Gordon describes how improv principles like “yes, and” and “I’ve got your back” help gifted individuals soften self-pressure and rebuild a sense of belonging — not by forcing confidence, but by cultivating trust and flexibility.

This kind of play is not childish.

It’s regulating.

And for nervous systems that learned safety through performance or achievement, play can become a corrective experience.

Regulation Before Meaning

A theme that came up again and again in our conversation was this: Meaning follows regulation — not the other way around.

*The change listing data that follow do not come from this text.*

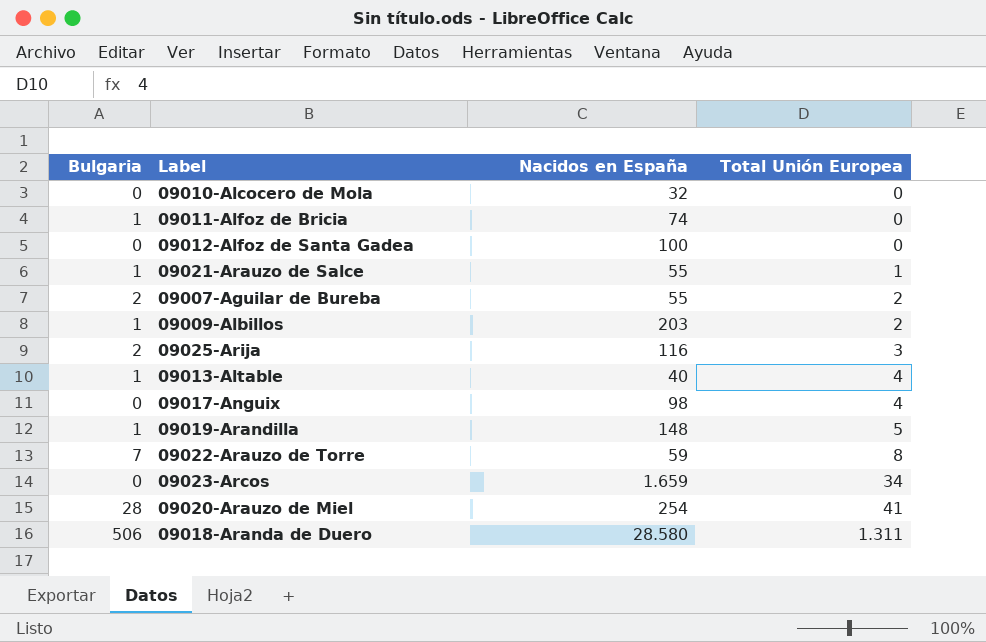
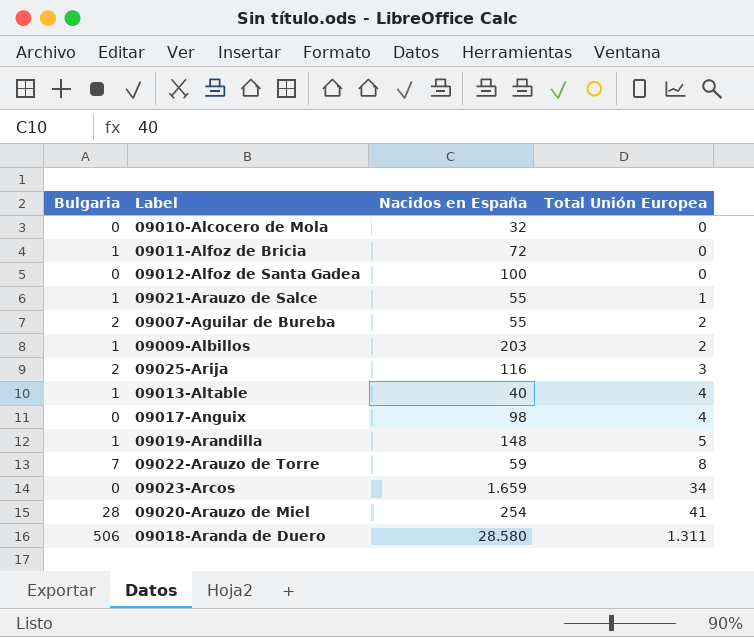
09011-Alfoz de Bricia | Nacidos en España: 74 -> 72

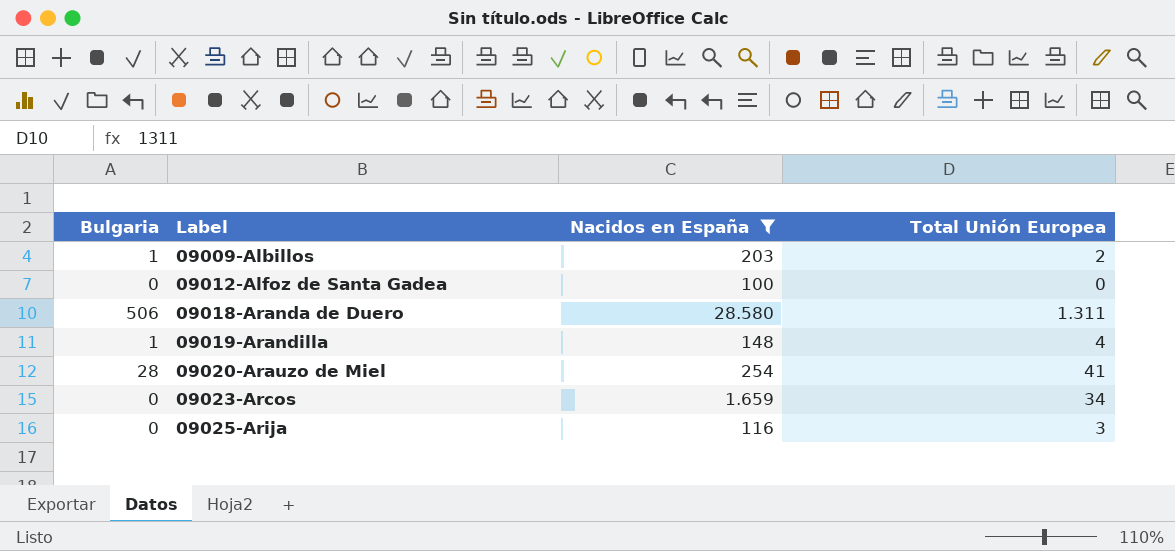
filter: none -> Nacidos en España >= 100
row order: Total Unión Europea ascending -> Label ascending
09019-Arandilla | Total Unión Europea: 5 -> 4
09025-Arija | Bulgaria: 2 -> 0

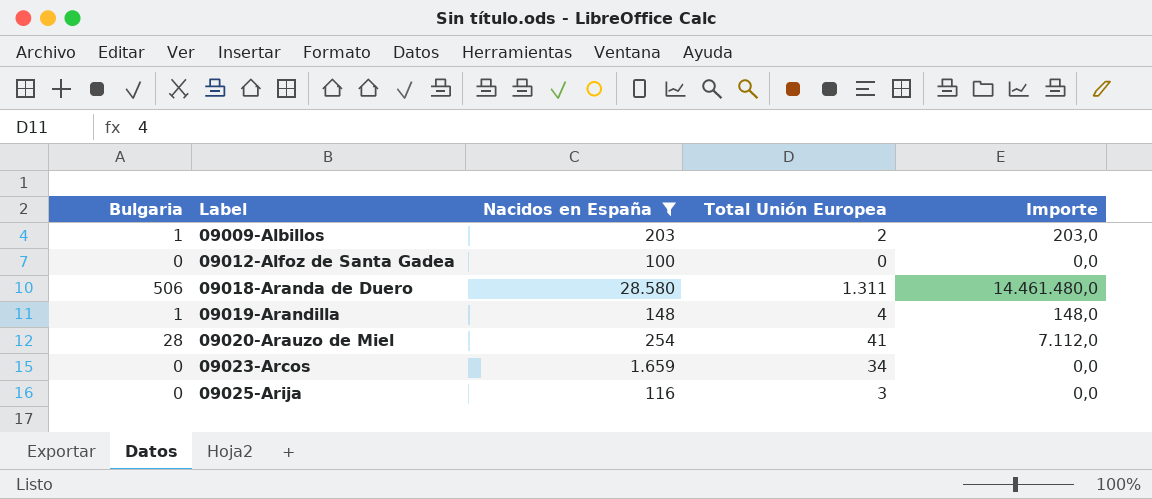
column Importe | formula: none -> [Bulgaria] * [Nacidos en España]

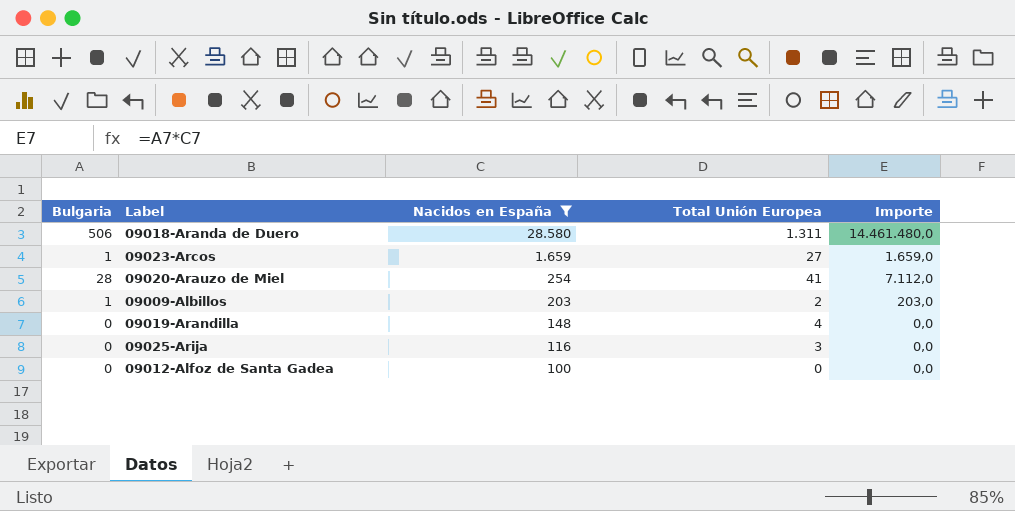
row order: Label ascending -> Nacidos en España descending
09023-Arcos | Bulgaria: 0 -> 1
09023-Arcos | Total Unión Europea: 34 -> 27
09023-Arcos | Importe: 0,0 -> 1.659,0
09019-Arandilla | Bulgaria: 1 -> 0
09019-Arandilla | Importe: 148,0 -> 0,0

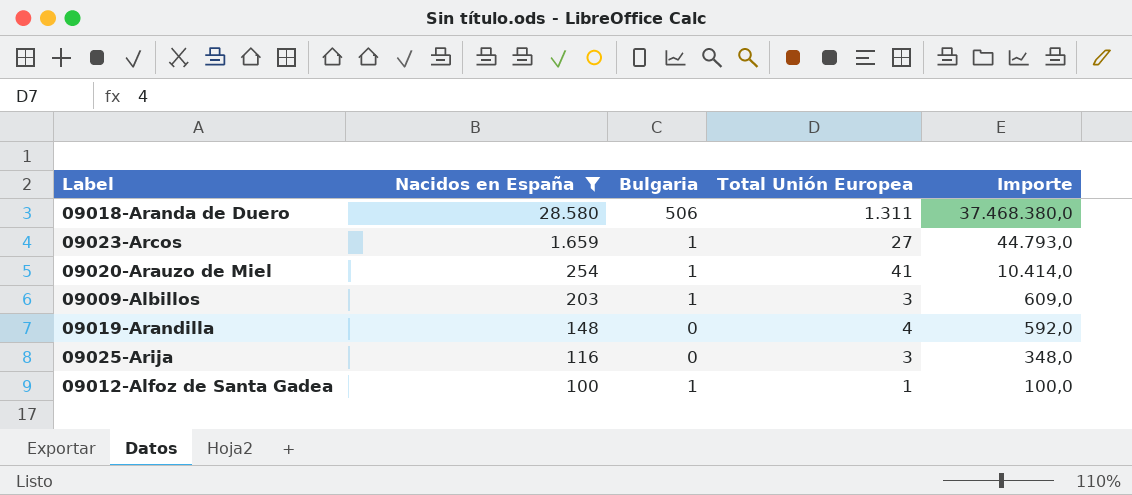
column Bulgaria | position: 1 -> 3
column Importe | formula: [Bulgaria] * [Nacidos en España] -> [Nacidos en España] * [Total Unión Europea]
09020-Arauzo de Miel | Bulgaria: 28 -> 1
09009-Albillos | Total Unión Europea: 2 -> 3
09012-Alfoz de Santa Gadea | Bulgaria: 0 -> 1
09012-Alfoz de Santa Gadea | Total Unión Europea: 0 -> 1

We often try to understand our way out of distress. But for nervous systems shaped by intensity and responsibility, healing starts with safety, not answers. Simple, body-based practices can interrupt the stress response more effectively than insight alone.

For example:

  • Noticing where your body is supported
  • Letting your exhale be longer than your inhale
  • Engaging in rhythmic movement or bilateral stimulation

Studies show that attending to physical sensation can down-regulate the stress response within 60–90 seconds (Siegel, 2020). These micro-moments of safety accumulate over time.

Why Belonging Heals

Perhaps the most hopeful part of this work is what happens after the nervous system softens.

When gifted individuals feel safe enough to stop performing, connection becomes possible. Relationships deepen. Creativity returns. Play re-enters the room.

Gordon shared how creating affirming, playful spaces allows gifted adults to rebuild confidence and belonging — not by changing who they are, but by being met as they are.

This is the quiet power of nervous system work: It doesn’t just help you feel better internally. It reshapes how you live, relate, and belong.

A Gentle Invitation

If you see yourself in this — if you’ve felt the weight of the world settle into your body — you’re not broken.

Your nervous system has been doing exactly what it learned to do.

Healing doesn’t require force.

It doesn’t require fixing yourself.

It requires enough safety to stay present.

If you want to explore this more, I talk about it in depth with Gordon on the podcast.

And if not, that’s okay too.

Awareness is already work.

Gentleness counts.

And your nervous system deserves care — not critique.

Reflection Prompt

Before you move on today, pause for a moment and ask yourself:

What would it look like to offer my nervous system care instead of correction — just for the next 90 seconds?

You don’t have to change everything.

You just have to start somewhere safe.